### [WHAT YOU WILL DO]
Lines holding the word "bold" are the ones to copy from the data below.

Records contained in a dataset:
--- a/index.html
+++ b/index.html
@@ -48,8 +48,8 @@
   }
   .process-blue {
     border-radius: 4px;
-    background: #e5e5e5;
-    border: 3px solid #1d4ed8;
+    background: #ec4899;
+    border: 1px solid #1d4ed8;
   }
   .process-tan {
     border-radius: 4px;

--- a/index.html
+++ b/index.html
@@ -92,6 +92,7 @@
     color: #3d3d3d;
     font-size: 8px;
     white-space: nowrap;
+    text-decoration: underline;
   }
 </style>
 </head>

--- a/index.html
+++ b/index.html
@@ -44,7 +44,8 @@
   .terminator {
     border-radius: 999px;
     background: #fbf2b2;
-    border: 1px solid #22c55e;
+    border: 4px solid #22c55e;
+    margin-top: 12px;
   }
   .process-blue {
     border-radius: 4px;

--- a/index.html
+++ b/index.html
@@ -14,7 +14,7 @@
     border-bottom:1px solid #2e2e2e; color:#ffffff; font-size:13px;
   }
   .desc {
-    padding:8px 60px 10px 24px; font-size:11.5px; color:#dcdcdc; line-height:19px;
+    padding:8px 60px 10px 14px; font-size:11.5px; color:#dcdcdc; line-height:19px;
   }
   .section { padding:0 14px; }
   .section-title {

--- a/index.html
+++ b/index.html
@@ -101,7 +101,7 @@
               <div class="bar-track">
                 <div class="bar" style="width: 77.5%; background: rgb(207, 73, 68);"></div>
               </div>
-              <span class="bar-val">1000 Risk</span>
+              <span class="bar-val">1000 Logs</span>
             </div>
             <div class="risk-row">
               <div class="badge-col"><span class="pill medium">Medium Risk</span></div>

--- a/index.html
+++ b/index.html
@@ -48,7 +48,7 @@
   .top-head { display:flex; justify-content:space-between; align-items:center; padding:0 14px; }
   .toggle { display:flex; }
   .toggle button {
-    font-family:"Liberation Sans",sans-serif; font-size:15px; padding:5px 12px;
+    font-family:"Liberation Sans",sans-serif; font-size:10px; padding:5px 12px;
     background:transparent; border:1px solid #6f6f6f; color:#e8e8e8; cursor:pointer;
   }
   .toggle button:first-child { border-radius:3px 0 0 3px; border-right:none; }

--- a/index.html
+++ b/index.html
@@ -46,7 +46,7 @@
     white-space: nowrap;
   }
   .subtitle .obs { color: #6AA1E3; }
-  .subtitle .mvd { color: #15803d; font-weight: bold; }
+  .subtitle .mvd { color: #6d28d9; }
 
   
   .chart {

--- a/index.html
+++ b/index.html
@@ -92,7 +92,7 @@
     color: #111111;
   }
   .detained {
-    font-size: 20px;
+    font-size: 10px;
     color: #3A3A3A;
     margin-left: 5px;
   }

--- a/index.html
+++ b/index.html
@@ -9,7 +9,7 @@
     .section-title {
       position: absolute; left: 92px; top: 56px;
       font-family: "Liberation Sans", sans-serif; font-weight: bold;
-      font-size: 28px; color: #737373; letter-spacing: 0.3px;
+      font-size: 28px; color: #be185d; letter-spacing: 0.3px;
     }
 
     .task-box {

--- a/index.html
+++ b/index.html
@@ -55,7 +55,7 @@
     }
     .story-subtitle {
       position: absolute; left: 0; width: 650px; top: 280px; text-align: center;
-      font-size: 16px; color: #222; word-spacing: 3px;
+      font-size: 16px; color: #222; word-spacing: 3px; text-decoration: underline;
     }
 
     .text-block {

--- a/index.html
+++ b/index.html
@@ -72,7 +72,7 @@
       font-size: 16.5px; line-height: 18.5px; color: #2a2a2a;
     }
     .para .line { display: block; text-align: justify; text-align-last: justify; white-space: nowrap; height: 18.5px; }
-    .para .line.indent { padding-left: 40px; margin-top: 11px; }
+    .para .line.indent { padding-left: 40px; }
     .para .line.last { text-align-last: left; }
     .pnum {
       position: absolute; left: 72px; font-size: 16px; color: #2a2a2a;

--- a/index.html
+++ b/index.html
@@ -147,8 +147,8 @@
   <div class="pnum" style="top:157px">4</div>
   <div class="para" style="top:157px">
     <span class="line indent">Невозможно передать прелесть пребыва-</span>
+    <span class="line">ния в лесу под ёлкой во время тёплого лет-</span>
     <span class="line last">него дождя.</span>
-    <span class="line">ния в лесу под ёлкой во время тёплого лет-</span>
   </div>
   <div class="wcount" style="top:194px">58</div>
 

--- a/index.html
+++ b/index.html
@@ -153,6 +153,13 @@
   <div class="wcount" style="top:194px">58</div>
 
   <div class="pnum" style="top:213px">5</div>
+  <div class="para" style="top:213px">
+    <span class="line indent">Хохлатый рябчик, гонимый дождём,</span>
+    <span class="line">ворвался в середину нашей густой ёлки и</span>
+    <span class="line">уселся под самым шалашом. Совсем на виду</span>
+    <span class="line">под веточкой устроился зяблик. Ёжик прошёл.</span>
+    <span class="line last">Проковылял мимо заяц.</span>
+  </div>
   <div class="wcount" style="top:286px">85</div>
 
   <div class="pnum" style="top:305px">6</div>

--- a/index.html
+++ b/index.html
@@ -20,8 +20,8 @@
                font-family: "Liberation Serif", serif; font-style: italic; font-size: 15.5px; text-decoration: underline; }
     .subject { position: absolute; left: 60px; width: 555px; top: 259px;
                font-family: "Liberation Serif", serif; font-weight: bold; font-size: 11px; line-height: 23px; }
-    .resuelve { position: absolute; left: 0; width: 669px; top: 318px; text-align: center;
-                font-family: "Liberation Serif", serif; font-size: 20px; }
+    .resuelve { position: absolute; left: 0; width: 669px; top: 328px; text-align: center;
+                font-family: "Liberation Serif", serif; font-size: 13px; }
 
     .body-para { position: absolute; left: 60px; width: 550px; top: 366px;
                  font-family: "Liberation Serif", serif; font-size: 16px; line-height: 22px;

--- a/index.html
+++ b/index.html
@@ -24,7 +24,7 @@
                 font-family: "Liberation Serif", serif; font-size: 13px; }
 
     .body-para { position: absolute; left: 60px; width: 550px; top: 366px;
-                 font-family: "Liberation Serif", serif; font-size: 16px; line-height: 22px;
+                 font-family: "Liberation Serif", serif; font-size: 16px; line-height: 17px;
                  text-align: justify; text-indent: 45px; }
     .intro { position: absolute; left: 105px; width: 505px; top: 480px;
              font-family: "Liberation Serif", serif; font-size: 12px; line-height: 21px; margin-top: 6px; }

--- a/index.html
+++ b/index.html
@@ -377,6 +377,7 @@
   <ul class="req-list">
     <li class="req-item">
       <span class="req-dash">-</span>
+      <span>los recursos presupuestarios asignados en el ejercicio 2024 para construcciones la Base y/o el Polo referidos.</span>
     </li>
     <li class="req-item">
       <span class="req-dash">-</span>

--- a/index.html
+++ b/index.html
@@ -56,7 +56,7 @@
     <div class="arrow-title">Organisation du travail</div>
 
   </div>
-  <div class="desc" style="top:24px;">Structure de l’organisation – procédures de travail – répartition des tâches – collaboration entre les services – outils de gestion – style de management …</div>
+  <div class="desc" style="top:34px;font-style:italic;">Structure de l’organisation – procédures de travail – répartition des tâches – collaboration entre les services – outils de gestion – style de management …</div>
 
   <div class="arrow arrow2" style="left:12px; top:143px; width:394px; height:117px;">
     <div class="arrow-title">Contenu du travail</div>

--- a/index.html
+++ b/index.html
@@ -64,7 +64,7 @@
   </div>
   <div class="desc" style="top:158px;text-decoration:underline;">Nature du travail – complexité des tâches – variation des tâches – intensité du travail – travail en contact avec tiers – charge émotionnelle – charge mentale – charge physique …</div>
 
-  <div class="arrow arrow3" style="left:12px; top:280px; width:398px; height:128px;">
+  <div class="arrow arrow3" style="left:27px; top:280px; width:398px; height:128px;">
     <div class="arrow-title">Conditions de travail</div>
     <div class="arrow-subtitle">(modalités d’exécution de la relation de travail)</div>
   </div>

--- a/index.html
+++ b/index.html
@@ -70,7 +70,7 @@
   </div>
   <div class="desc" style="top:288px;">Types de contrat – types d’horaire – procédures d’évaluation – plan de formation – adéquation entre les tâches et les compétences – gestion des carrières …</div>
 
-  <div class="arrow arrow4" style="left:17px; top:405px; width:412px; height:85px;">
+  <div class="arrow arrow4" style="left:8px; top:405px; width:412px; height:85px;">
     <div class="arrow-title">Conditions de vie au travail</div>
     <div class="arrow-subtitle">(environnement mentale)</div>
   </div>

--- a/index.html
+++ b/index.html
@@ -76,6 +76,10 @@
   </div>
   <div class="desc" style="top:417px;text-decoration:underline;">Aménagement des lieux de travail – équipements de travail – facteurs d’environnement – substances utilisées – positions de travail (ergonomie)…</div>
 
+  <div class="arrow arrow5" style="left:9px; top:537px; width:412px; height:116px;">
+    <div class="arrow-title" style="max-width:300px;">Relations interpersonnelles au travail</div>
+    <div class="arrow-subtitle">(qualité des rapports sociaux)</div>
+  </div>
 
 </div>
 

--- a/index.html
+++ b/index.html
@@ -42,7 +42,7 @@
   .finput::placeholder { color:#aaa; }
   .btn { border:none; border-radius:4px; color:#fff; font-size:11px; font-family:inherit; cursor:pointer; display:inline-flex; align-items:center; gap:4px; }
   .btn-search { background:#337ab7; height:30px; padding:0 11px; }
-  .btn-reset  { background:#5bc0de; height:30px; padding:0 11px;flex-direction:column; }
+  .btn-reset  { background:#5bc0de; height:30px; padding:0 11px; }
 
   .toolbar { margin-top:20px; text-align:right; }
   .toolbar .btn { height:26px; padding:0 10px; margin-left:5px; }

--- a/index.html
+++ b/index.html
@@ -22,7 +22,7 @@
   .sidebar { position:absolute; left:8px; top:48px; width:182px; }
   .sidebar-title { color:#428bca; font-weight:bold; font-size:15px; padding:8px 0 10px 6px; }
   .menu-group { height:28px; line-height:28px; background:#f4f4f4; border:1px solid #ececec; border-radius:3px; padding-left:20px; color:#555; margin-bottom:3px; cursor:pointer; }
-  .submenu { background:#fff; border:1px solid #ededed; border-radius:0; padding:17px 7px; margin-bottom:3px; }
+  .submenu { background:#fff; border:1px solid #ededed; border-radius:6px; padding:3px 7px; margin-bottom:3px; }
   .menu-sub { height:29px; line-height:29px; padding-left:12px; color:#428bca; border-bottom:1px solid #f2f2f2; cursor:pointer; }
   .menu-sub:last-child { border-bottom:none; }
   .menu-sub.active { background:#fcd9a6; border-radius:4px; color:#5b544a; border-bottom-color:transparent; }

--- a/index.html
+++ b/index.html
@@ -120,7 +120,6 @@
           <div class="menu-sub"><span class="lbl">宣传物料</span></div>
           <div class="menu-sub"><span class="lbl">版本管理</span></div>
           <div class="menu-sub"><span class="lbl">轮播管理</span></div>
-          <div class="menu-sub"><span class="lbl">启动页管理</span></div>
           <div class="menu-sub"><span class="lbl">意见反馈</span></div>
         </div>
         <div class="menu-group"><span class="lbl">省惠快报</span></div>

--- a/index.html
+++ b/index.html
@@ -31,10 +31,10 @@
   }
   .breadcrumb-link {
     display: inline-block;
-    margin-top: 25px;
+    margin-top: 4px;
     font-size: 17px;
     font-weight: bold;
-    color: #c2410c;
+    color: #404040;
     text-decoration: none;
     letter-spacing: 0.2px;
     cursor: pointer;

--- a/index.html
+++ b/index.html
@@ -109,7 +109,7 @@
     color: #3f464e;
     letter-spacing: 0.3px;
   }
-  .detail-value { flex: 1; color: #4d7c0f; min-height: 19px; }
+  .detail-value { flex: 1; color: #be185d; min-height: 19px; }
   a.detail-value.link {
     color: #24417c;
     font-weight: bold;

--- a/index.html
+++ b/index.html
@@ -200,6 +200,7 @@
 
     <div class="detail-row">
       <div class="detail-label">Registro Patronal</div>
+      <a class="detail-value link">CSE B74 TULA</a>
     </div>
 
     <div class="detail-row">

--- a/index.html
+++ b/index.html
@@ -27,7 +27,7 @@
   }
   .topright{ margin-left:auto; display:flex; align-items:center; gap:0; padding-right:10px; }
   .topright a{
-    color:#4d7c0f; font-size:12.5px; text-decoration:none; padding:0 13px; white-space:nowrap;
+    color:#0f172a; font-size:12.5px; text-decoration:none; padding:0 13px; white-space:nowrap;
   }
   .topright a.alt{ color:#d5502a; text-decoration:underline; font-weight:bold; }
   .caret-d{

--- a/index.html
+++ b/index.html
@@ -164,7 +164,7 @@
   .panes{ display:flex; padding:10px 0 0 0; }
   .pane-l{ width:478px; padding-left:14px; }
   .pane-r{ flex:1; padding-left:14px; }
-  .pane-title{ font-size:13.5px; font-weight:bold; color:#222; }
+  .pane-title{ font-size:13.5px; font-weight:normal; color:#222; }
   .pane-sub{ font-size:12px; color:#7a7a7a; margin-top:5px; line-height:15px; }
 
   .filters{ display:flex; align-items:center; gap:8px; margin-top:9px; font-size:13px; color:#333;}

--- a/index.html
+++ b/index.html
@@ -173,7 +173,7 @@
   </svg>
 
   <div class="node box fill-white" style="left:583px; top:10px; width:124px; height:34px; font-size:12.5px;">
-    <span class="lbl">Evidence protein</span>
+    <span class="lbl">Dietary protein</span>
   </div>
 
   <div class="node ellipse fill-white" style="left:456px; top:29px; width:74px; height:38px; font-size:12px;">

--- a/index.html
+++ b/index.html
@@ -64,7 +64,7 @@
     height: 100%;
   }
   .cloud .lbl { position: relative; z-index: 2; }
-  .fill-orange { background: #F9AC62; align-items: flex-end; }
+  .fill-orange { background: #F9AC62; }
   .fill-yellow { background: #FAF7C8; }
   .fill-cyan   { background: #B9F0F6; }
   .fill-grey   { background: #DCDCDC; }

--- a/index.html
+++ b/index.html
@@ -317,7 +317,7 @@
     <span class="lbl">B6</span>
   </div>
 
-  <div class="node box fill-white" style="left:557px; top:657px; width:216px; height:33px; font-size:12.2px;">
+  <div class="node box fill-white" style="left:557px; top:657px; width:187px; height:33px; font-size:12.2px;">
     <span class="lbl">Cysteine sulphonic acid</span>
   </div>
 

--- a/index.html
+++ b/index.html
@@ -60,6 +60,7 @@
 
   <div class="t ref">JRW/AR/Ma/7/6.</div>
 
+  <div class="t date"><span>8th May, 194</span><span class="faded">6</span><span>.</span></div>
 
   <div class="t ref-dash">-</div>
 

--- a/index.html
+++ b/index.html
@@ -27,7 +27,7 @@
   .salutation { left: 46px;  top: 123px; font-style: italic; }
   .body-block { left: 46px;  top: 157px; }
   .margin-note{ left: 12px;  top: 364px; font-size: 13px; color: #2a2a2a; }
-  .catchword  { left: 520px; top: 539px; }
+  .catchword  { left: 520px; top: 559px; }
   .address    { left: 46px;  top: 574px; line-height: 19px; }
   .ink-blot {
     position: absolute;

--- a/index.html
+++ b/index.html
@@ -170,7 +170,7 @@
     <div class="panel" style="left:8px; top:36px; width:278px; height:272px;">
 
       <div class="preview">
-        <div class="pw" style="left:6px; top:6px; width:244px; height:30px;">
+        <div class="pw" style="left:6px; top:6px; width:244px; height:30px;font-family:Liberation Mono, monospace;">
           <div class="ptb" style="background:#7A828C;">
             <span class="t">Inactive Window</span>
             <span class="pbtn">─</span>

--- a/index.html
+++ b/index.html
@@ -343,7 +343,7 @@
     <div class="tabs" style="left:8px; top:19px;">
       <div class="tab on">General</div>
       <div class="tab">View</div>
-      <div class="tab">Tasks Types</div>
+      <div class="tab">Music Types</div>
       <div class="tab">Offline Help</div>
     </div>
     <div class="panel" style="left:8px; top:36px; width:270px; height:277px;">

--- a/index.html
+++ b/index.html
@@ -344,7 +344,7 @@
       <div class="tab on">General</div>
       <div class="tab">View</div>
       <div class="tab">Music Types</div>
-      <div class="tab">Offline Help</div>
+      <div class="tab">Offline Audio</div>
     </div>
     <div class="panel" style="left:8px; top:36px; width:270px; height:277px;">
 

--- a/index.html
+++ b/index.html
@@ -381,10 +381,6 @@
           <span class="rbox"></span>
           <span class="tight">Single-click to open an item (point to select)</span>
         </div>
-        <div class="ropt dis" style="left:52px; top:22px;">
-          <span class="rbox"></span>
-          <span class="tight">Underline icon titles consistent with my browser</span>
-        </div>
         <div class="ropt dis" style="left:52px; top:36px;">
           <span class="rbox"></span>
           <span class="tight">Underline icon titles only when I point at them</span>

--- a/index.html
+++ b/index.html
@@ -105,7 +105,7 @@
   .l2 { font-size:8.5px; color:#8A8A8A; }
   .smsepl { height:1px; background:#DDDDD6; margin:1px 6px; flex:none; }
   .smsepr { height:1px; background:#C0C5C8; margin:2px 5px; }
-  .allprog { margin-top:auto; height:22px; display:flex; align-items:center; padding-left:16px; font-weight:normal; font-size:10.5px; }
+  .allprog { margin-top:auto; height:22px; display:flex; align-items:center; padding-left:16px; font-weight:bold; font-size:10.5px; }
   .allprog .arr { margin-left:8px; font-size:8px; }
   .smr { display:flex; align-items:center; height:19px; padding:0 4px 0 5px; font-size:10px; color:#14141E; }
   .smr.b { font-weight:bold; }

### [EXERCISE OUTPUT]
-  .subtitle .mvd { color: #15803d; font-weight: bold; }
       font-family: "Liberation Sans", sans-serif; font-weight: bold;
                font-family: "Liberation Serif", serif; font-weight: bold; font-size: 11px; line-height: 23px; }
   .sidebar-title { color:#428bca; font-weight:bold; font-size:15px; padding:8px 0 10px 6px; }
     font-weight: bold;
     font-weight: bold;
   .topright a.alt{ color:#d5502a; text-decoration:underline; font-weight:bold; }
-  .pane-title{ font-size:13.5px; font-weight:bold; color:#222; }
+  .allprog { margin-top:auto; height:22px; display:flex; align-items:center; padding-left:16px; font-weight:bold; font-size:10.5px; }
   .smr.b { font-weight:bold; }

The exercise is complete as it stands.